The women where now inside and, after downing a cup of herbal tea each, the tea tasting exotic and yet homely, the girl introduced herself.
"My name is Meredith And you are," she listed the names of the mothers in order of how they were sitting. Shocked, the mothers nodded. "And you are Mrs Alice Maze." Meredith told her.
" Yes. " Mrs Maze said, biting into a pink wafer.
"Now all of your beloved children are three days old, fatherless and nameless, is this right, ladies?" Meredith asked and they nodded again. "Well, dear ones, I presume you feel outcast?" She questioned. The women where do shocked that this girl could label there personal details and feelings so exactly, better then they could themselves and yet they have never met her.

Suddenly, a older man with greying hair and a knowing moustache appeared from the back of the shop.
"Ahh three lovely ladies, I am sure dearest daughter? With fine babies ready for the process?" He chuckled.
"Yes father. Ready to go." Meredith responded

Gesturing to the first women who had a large muscular new born followed him through and a few minutes later walked back into the shop front smiling and took the papers Meredith had in her hand and walked out of the shop. The next women did the same with her scrawny little thing but Mrs Maze sat, mesmerized by the rainbow fire.

Then it was her turn.
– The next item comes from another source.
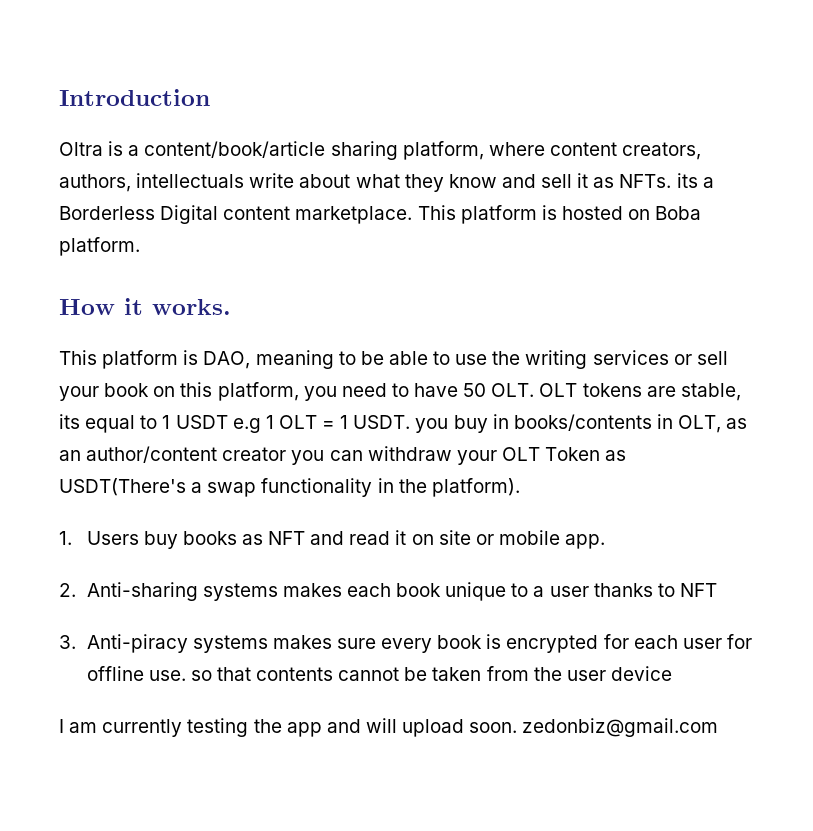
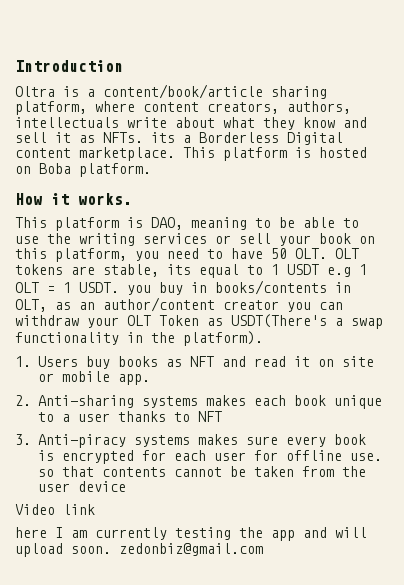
(672, 673) none -> [15,504,95,515] [15,527,47,538] Video link // here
Alice Maze walked to the back of shop and into a huge room stacked with shelves from ceiling to floor, each containing about 200 boxes on each shelve.

"May I?" The old man said and took the baby girl from the mother and lay her in a table and removed her blanket to find her in a sugar pink robe. Smiling, the man called some number to his daughter and she passed him a box.

He opened it and lay out, tile by tile, letter by letter, a name.

Olivia Maze.

"Oh it's perfect! But how?" Miss Maze exclaimed.
"A magician never reveals his secrets. Now take your daughter, Olivia and keep her safe. May you be blessed." The man said.

As she left, Meredith passed her some papers which Alice Maze signed and then walked away, whispering her baby's name. Then she stopped. "I won't ever forget you."
Meredith laughed, "Oh that's rare, we won't forget you Miss Alice."
With a grin of ambition and optimism, Miss Alice set out of shop.

Maybe if she turned around, she would have noticed the shop fade away, disappear, to nothing and maybe she would have seen the girl sigh from the window and the rainbow fire burn brightly until it flickered to a candle clam and then die away.